L’inflazione è tornata a salire nell’Eurozona. Nel mese di luglio, stando alle stime flash dell’Eurostat è stata del 2,2%, in accelerazione dall’1,9% di giugno, quando aveva registrato un lieve calo dal 2% di maggio. Il dato si colloca sopra il target del 2%, così come ridefinito dalla stessa BCE nelle scorse settimane. Ma l’inflazione “core”, al netto delle componenti volatili, avanza dallo 0,7% allo 0,9%. E questo è un dato che conforta parecchio Francoforte, poiché fornisce una misura più puntale dell’andamento di fondo dei prezzi nell’area.

Per la BCE, però, le buone notizie potrebbero finire qui. L’inflazione in Germania a luglio è esplosa dal 2,3% al 3,8%, superando la soglia del 3% per la prima volta dal 2008. Più contenuto il rialzo in Italia, dall’1,3% all’1,8%. In Spagna, sale al 2,9% e in Grecia il rischio deflazione sembra definitivamente alle spalle con un +1%.

BCE alle prese con l’alta inflazione tedesca

La Bundesbank è custode dell’ortodossia monetaria, attraverso la quale punta a salvaguardare la stabilità dei prezzi in Germania e, di conseguenza, in tutta l’Eurozona. Il suo governatore Jens Weidmann ha votato contro la ridefinizione del target d’inflazione, giudicando un errore il suo carattere simmetrico, temendo che il mercato possa prima o poi perdere fiducia sulla capacità della BCE di centrare l’obiettivo della stabilità dei prezzi.

Alla luce del boom dell’inflazione tedesca, le pressioni di Berlino su Francoforte per ottenere una normalizzazione monetaria più in fretta possibile aumenteranno sin dalle prossime settimane. A settembre, si terranno le elezioni federali e il tema del carovita rischia di irrompere nel dibattito politico, con i conservatori pressati alla loro destra sia dagli euro-scettici dell’AfD che dai liberali dell’FDP. Dopo le centinaia di vittime provocate dalle alluvioni in Renania-Palatinato e NordReno-Vestfalia, il partito della cancelliera Angela Merkel non potrà permettersi altri passi falsi.

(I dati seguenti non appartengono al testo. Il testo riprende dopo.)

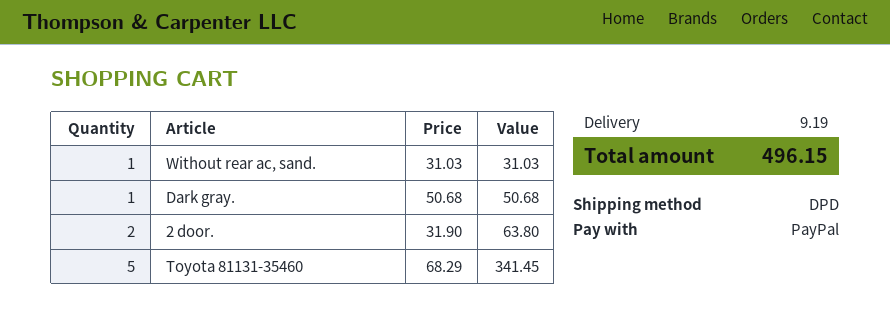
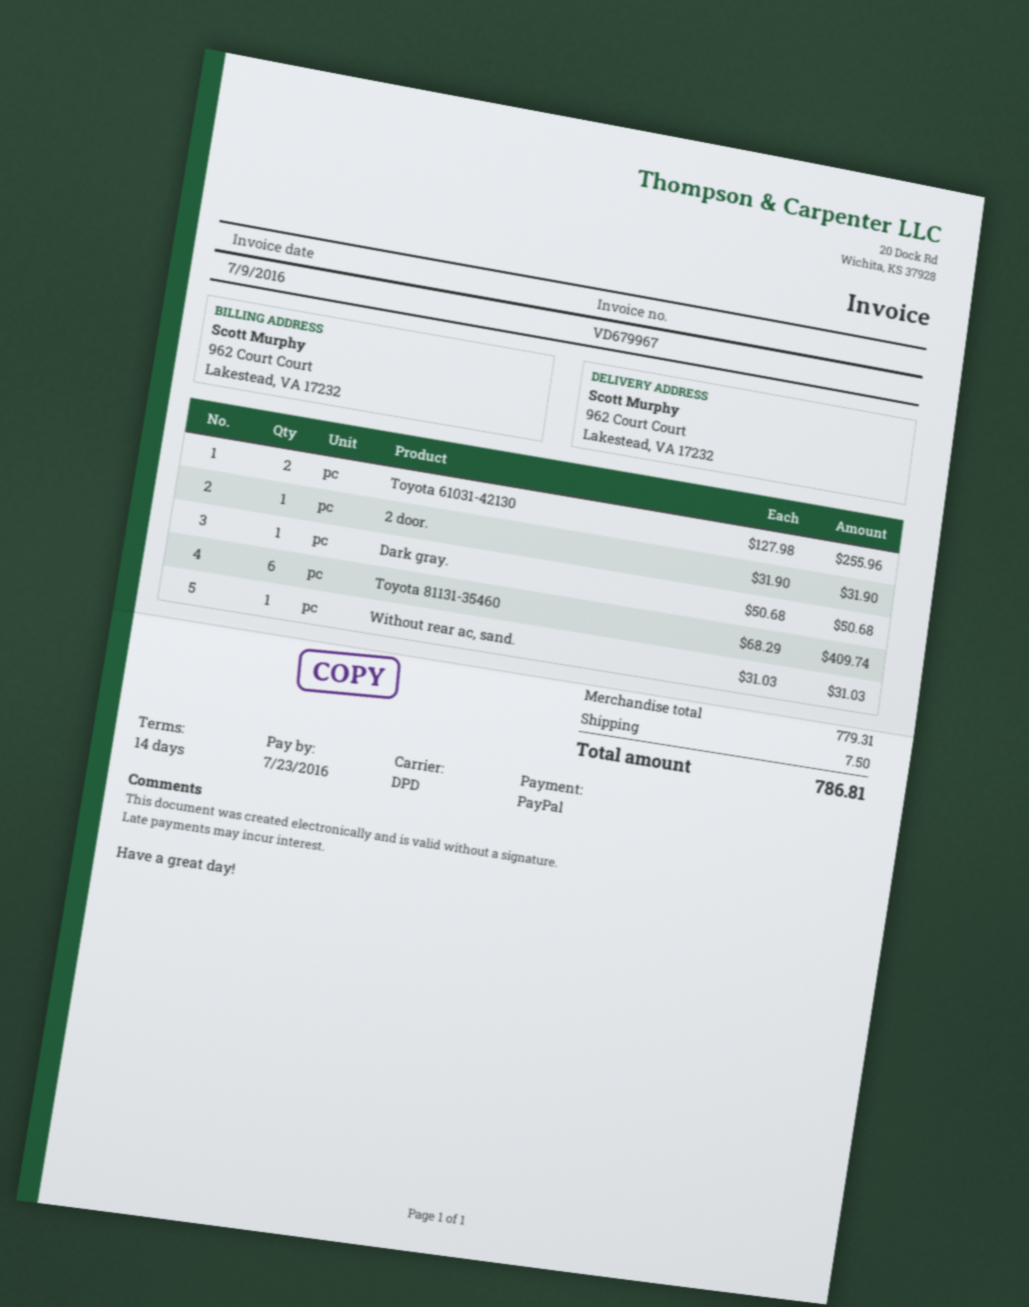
2 door.: 2 x 31.90 = 63.80 -> 1 x 31.90 = 31.90
Toyota 81131-35460: 5 x 68.29 = 341.45 -> 6 x 68.29 = 409.74
Toyota 61031-42130: none -> 2 x 127.98 = 255.96
shipping: 9.19 -> 7.50
total: 496.15 -> 786.81

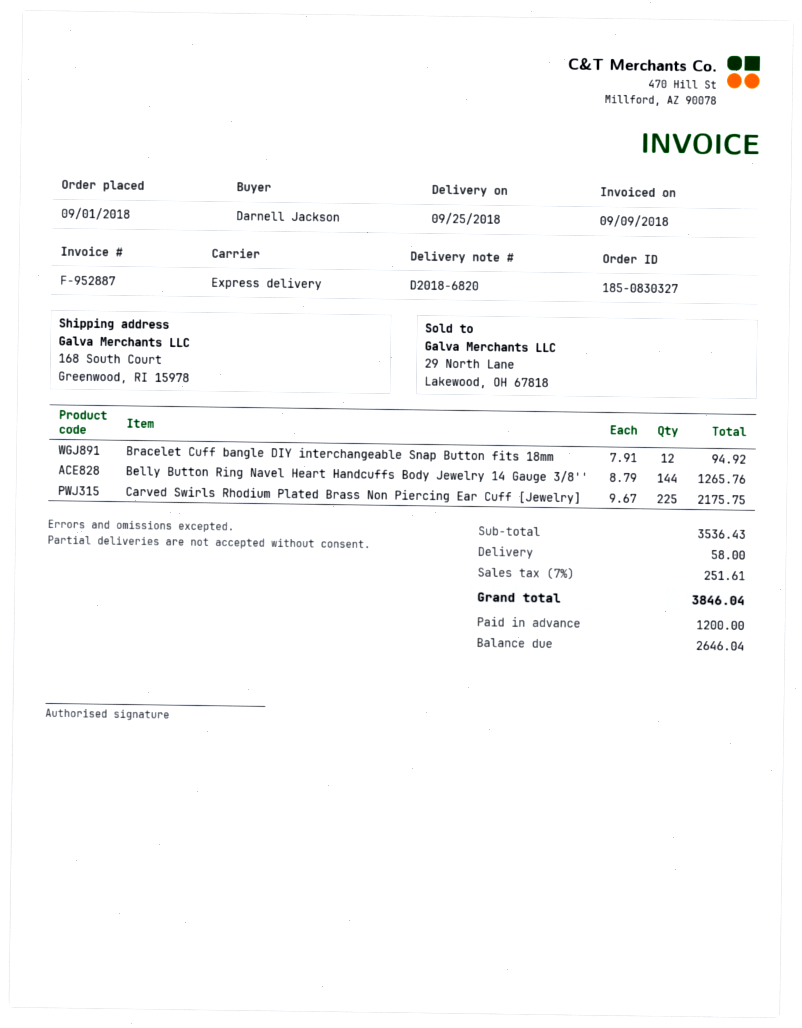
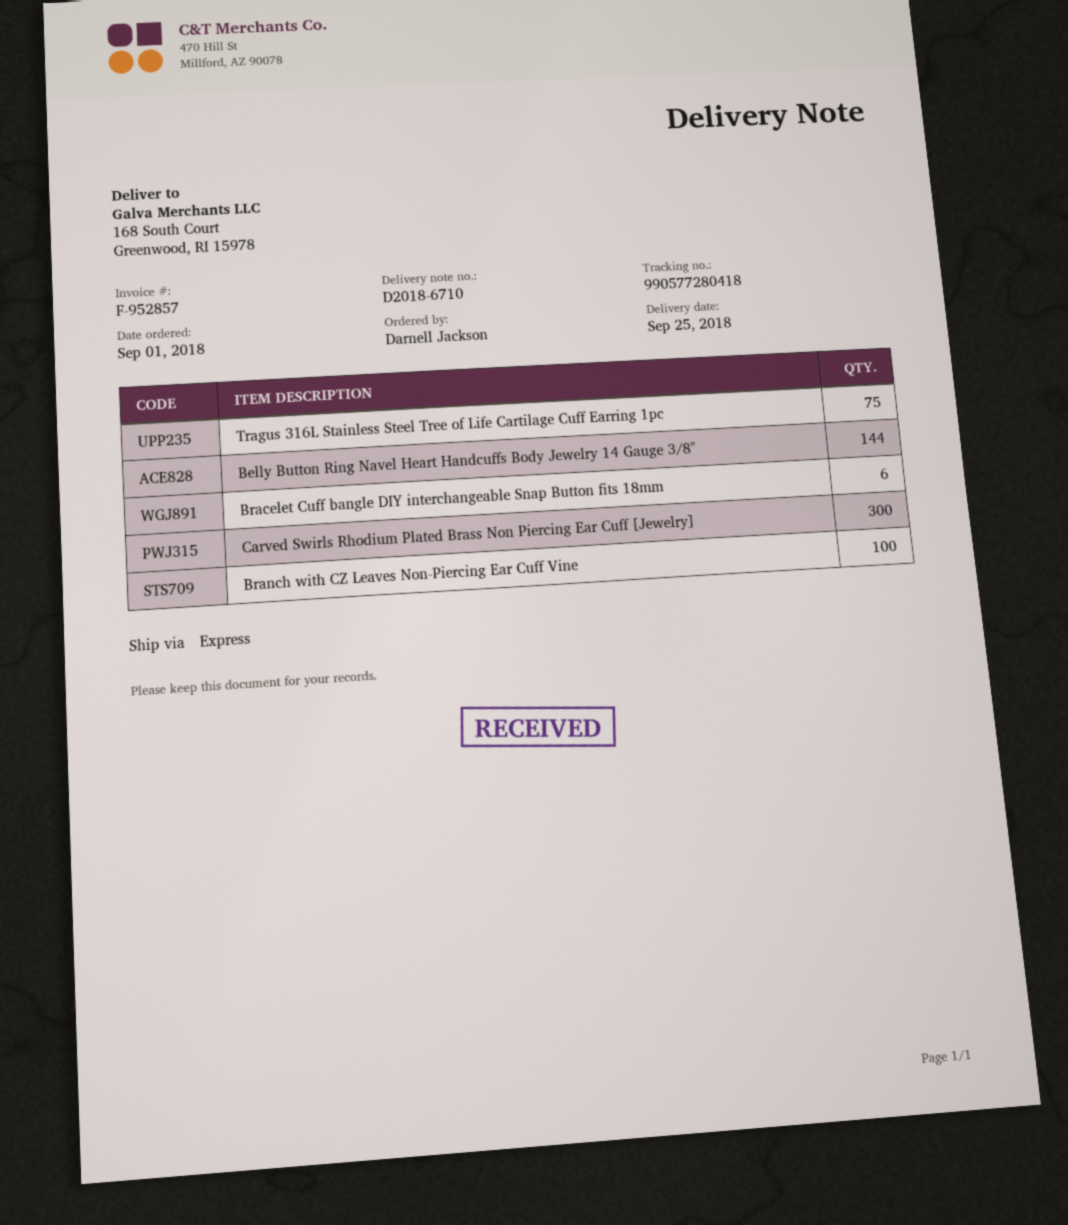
delivery note number: D2018-6820 -> D2018-6710
invoice number: F-952887 -> F-952857
Bracelet Cuff bangle DIY interchangeable Snap Button fits 18mm: 12 -> 6
Carved Swirls Rhodium Plated Brass Non Piercing Ear Cuff [Jewelry]: 225 -> 300
Tragus 316L Stainless Steel Tree of Life Cartilage Cuff Earring 1pc: none -> 75
Branch with CZ Leaves Non-Piercing Ear Cuff Vine: none -> 100

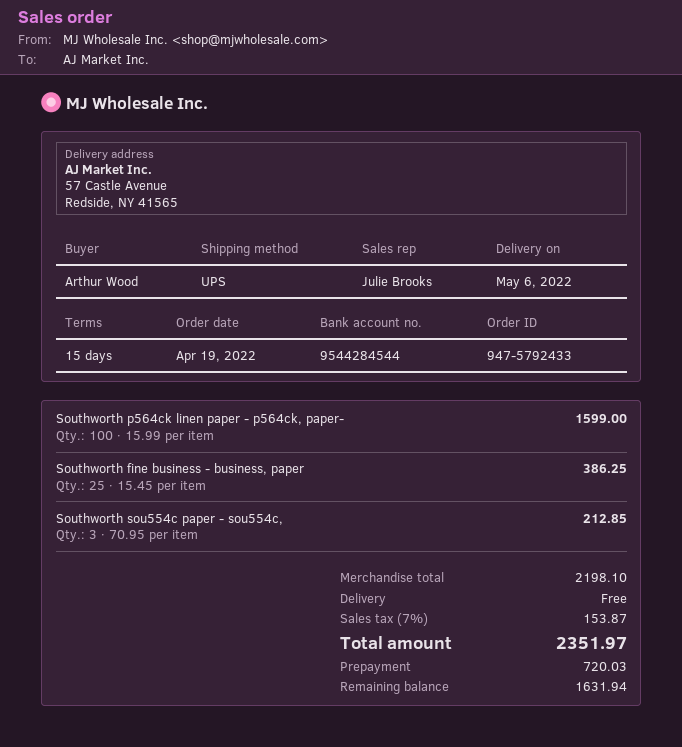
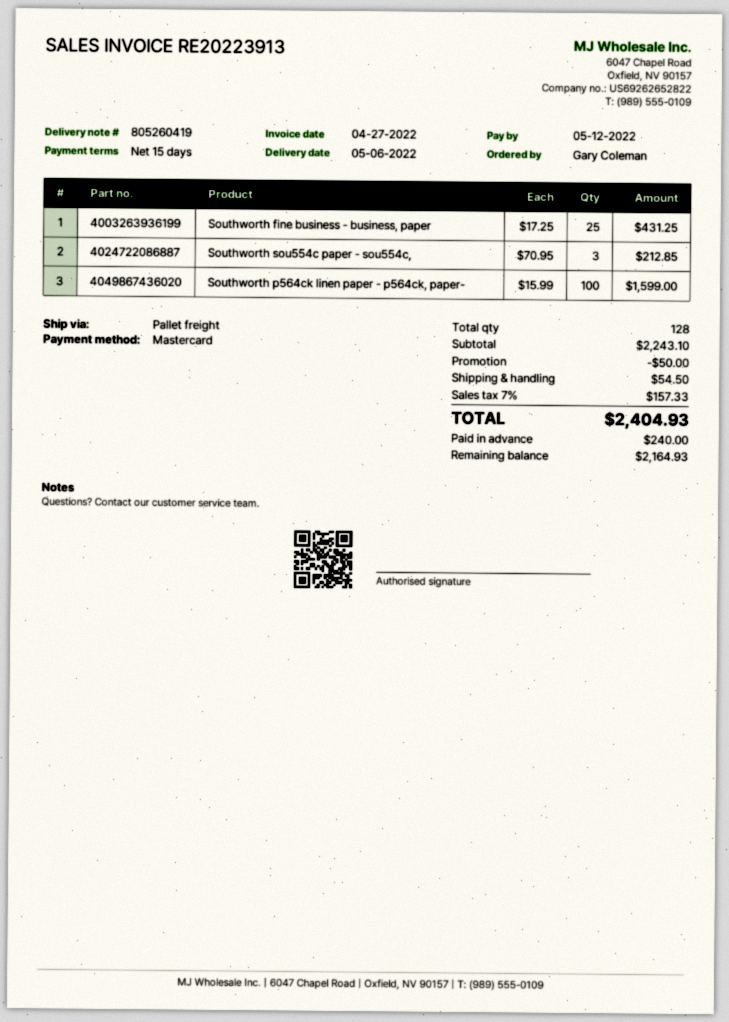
ordered by: Arthur Wood -> Gary Coleman
shipping method: UPS -> pallet freight
Southworth fine business - business, paper: 25 x 15.45 = 386.25 -> 25 x 17.25 = 431.25
subtotal: 2198.10 -> 2243.10
discount: none -> 50.00
shipping: 0.00 -> 54.50
tax: 7% = 153.87 -> 7% = 157.33
total: 2351.97 -> 2404.93
deposit: 720.03 -> 240.00
balance: 1631.94 -> 2164.93

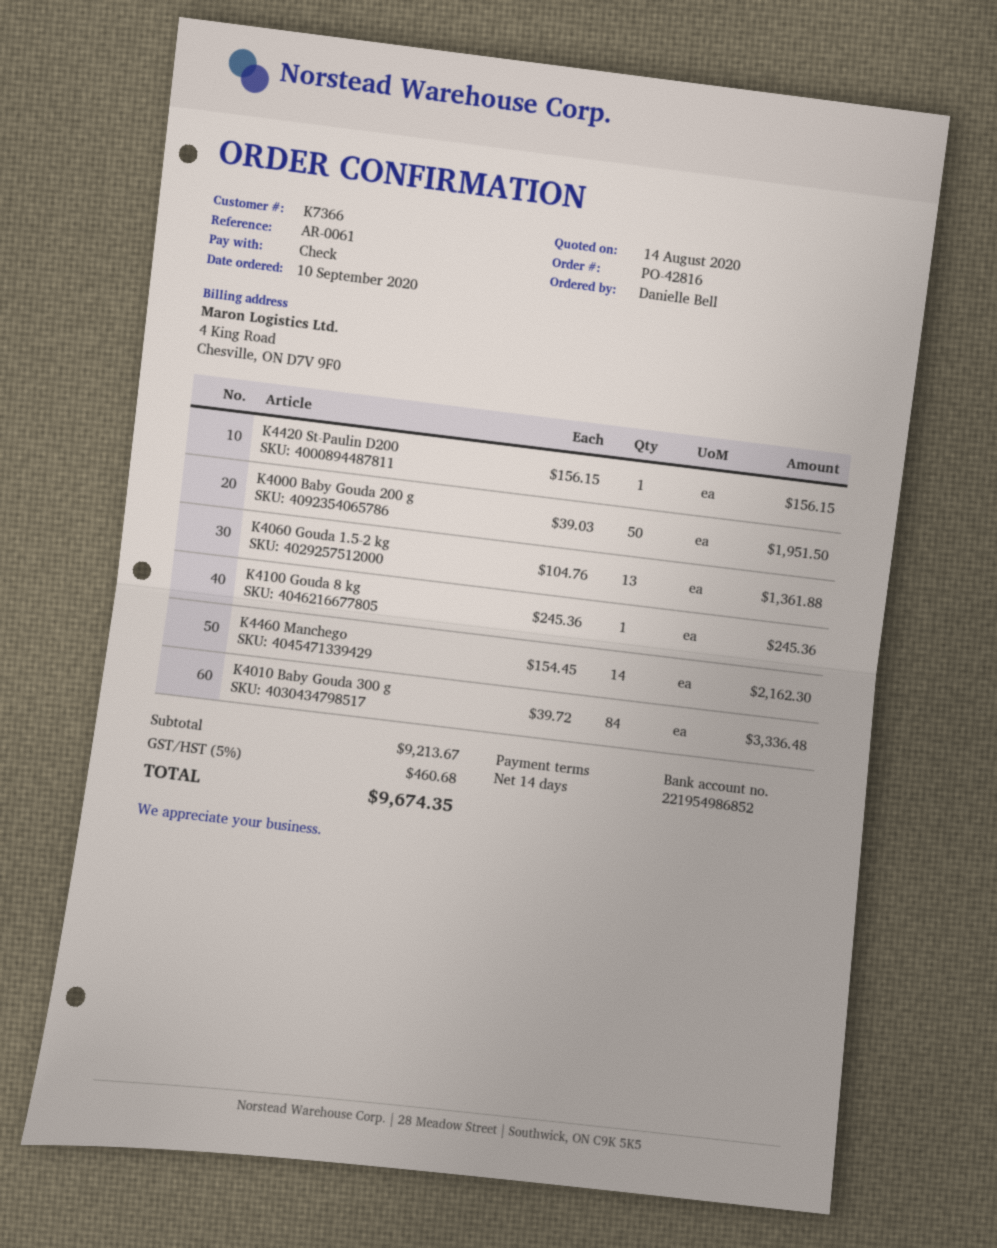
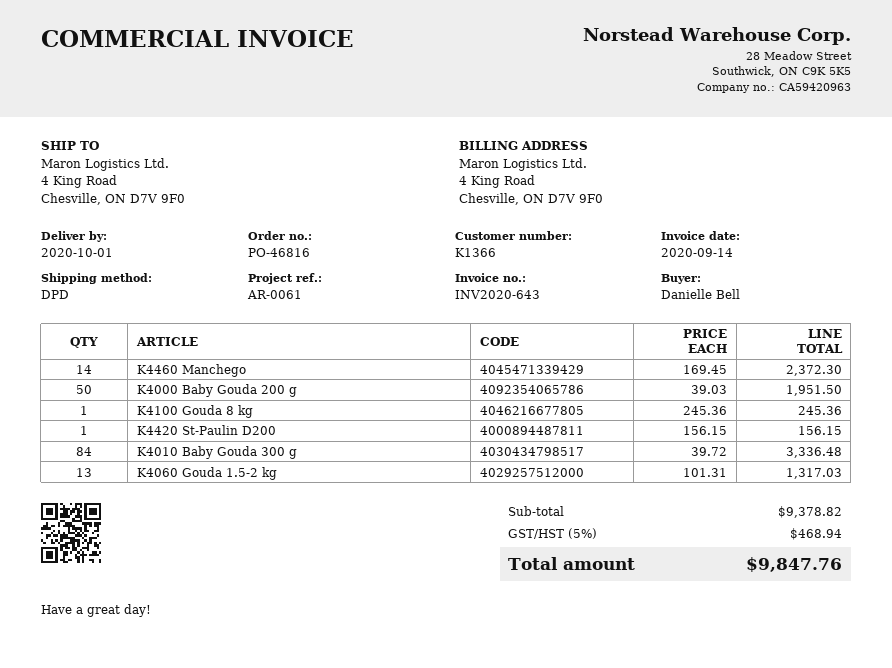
order number: PO-42816 -> PO-46816
customer number: K7366 -> K1366
K4060 Gouda 1.5-2 kg: 13 x 104.76 = 1361.88 -> 13 x 101.31 = 1317.03
K4460 Manchego: 14 x 154.45 = 2162.30 -> 14 x 169.45 = 2372.30
subtotal: 9213.67 -> 9378.82
tax: 5% = 460.68 -> 5% = 468.94
total: 9674.35 -> 9847.76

La BCE avrà buon gioco ad opporsi sia al taglio degli acquisti di bond che a un inverosimile rialzo dei tassi, eccependo che l’inflazione nell’area resti di poco superiore al target dopo anni di crescita molto al di sotto.

Inoltre, potrà sbandierare il dato “core” fin troppo basso per lo stesso target ufficiale. Ma la Germania cercherà di compattare il fronte dei “falchi” per evitare lo scenario più sgradito: prezzi tedeschi in fuga rispetto alla media dell’area, con inevitabile perdita di competitività per le imprese domestiche. Nel mirino vi sarà più che altro il PEPP. E Christine Lagarde dovrà ricorrere a tutta la sua arte diplomatica, oltre che alla cultura giuridica, per rinviarne il “tapering”.